The signal path runs from the Antenna Set through the Tuner Front End, the IF and Demodulator Section section, and the Audio Amplifier into the Speaker Assembly. The two bands differ in carrier frequency by two orders of magnitude and in modulation entirely, so the Band Selector Switch swaps antenna, tuned circuits, and IF path between them.
The superheterodyne principle
In the front end, the incoming station is amplified and applied to a mixer along with a local oscillator running a fixed offset above it. The mixer output contains the difference frequency, so whatever station is tuned, the product lands at the same IF: 455 kHz for AM, 10.7 MHz for FM. Classic designs tune both the RF circuit and the oscillator with the ganged Variable Tuning Capacitor, its sections tracking together thanks to factory alignment of the RF / Oscillator Coil Set; the Dial Cord Drive drags the Dial Pointer across the Dial Scale as the gang rotates.

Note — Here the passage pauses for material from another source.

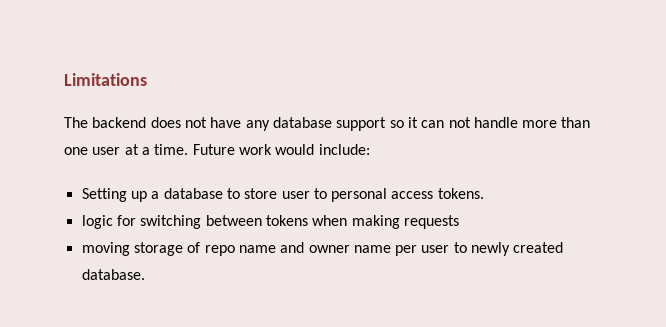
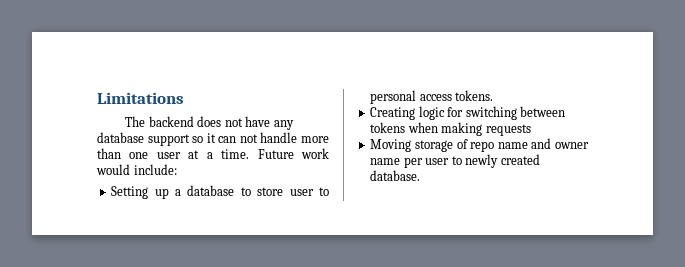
(484, 193) none -> [370,107,416,120] Creating
[81,242,130,256] moving -> [370,139,412,152] Moving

Modern DSP radios replace the gang with Varactor Diode diodes steered by a synthesiser inside the AM/FM Receiver IC, and show frequency on an LCD Panel instead of a dial, but the architecture underneath is unchanged.

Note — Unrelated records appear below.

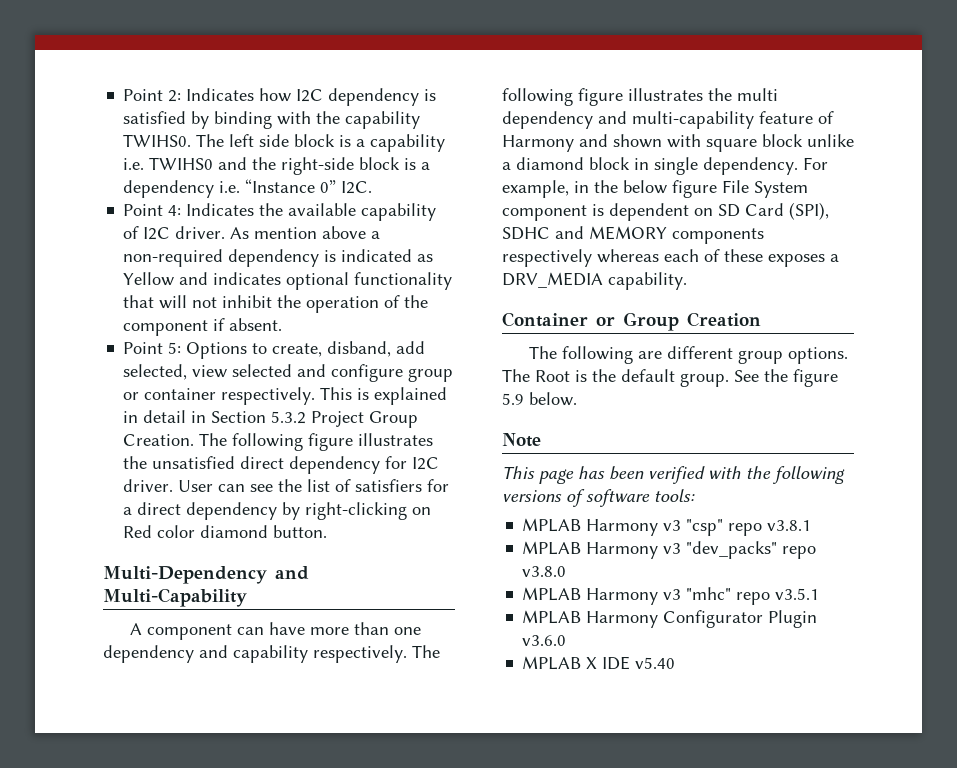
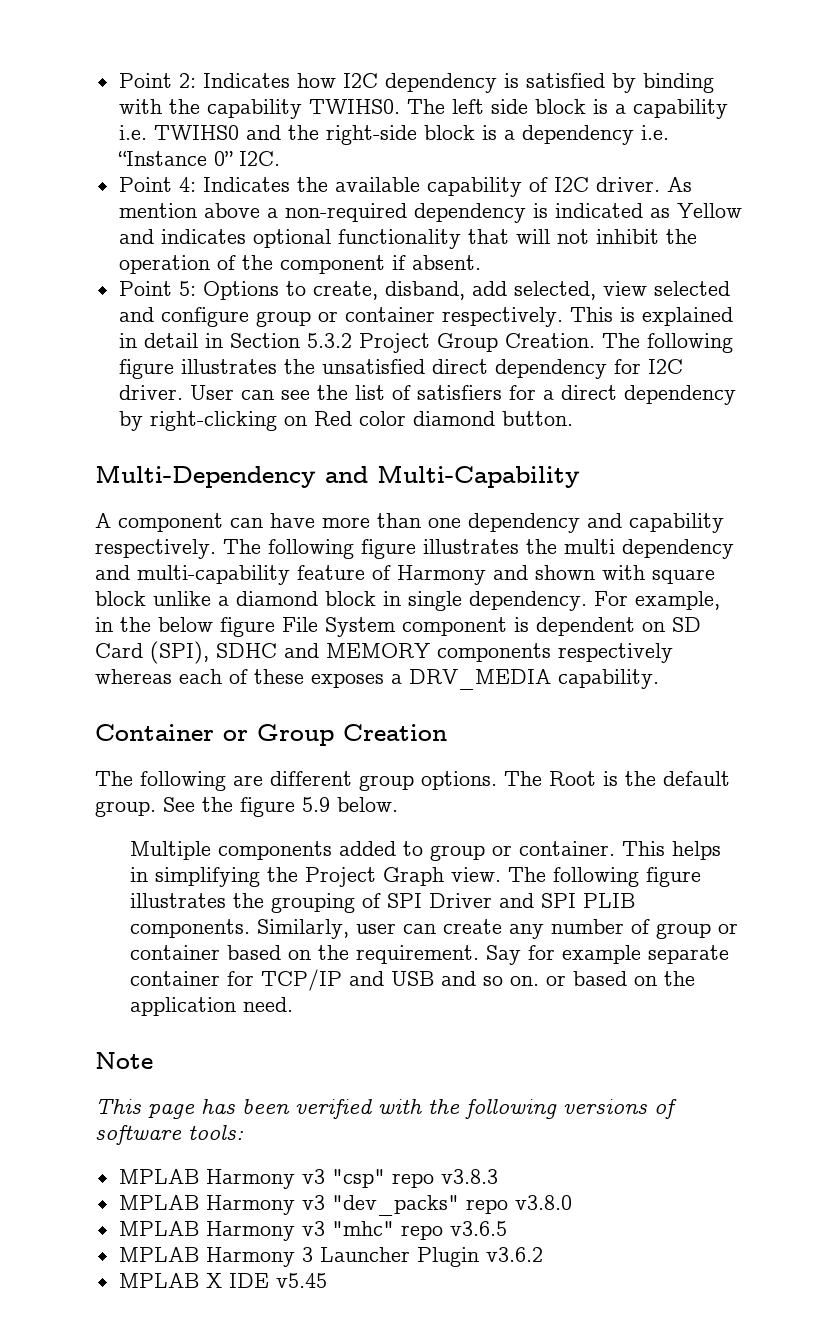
(577, 399) none -> [129,841,721,861] [129,867,701,887] [129,893,635,913] [129,919,738,939] [129,945,729,965] [129,969,695,991] [129,997,293,1016] // Multiple components added to group or container. This helps in simplifying the Project Graph view. The following figure illustrates the grouping of SPI Driver and SPI PLIB components. Similarly, user can create any number of group or container based on the requirement. Say for example separate container for TCP/IP and USB and so on. or based on the application need.
[767,520,812,531] v3.8.1 -> [440,1169,498,1184] v3.8.3
[775,588,820,600] [522,610,818,628] [522,635,567,646] v3.5.1 // MPLAB Harmony Configurator Plugin v3.6.0 -> [449,1221,507,1236] [118,1247,543,1267] v3.6.5 // MPLAB Harmony 3 Launcher Plugin v3.6.2
[635,657,676,669] v5.40 -> [275,1273,327,1288] v5.45

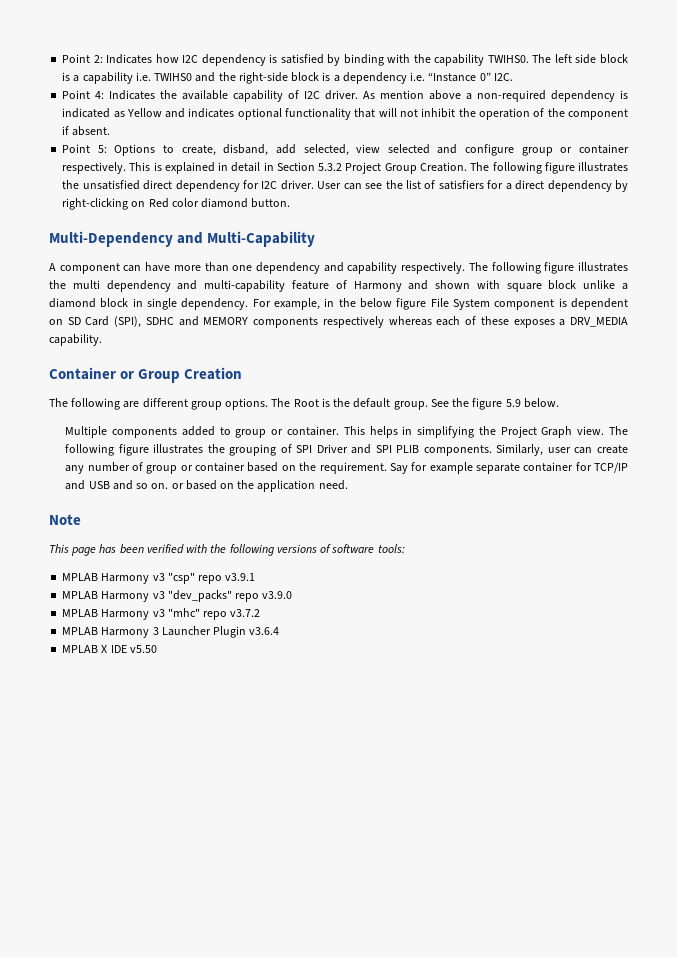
[440,1169,498,1184] v3.8.3 -> [225,573,256,581] v3.9.1
[514,1195,572,1210] v3.8.0 -> [262,591,293,599] v3.9.0
[449,1221,507,1236] v3.6.5 -> [230,609,261,617] v3.7.2
[485,1247,543,1262] v3.6.2 -> [249,627,280,635] v3.6.4
[275,1273,327,1288] v5.45 -> [129,645,157,653] v5.50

Selectivity lives in the IF strip. The 455 kHz Ceramic Filter passes one 9–10 kHz AM channel and rejects neighbours; the 10.7 MHz Ceramic Filter passes the ~280 kHz an FM signal with ±75 kHz deviation occupies. Slug-tuned IF Transformer stages add gain and further shaping. The Detector Stage then recovers audio two different ways: AM by envelope detection, simply following the amplitude of the carrier; FM by a quadrature detector that converts frequency swing to voltage after limiting strips away amplitude noise — which is precisely why FM shrugs off the static that plagues AM. An AGC Network feeds detected level back to the front end so a 50 kW local station and a distant one play at comparable volume.
Antennas for two very different bands
A medium-wave wavelength is around 300 m, so no portable antenna can be electrically large at AM. The Ferrite Rod Antenna solves this magnetically: a high-permeability bar concentrates the signal's magnetic field through a litz-wire Copper Winding, forming a compact tuned loop. It is strongly directional, with sharp nulls off the rod's ends — rotating the whole radio to null interference or peak a station is normal operation. At FM, a wavelength is about 3 m and the Telescopic Whip Antenna works as a genuine quarter-wave element; the Whip Pivot Base lets it tilt because FM multipath in buildings makes orientation matter.
Audio and power
The Audio Power Amplifier IC is a small class-AB stage delivering 0.5–1 W into a 77 mm 8 Ω Speaker, with the Volume Potentiometer usually doubling as the power switch and a Tone Control Network to roll treble off noisy AM. The cabinet front is the speaker's baffle, and the Speaker Mounting Gasket matters more than it looks: an unsealed rim lets the cone's rear wave cancel the front wave and the radio buzzes at volume.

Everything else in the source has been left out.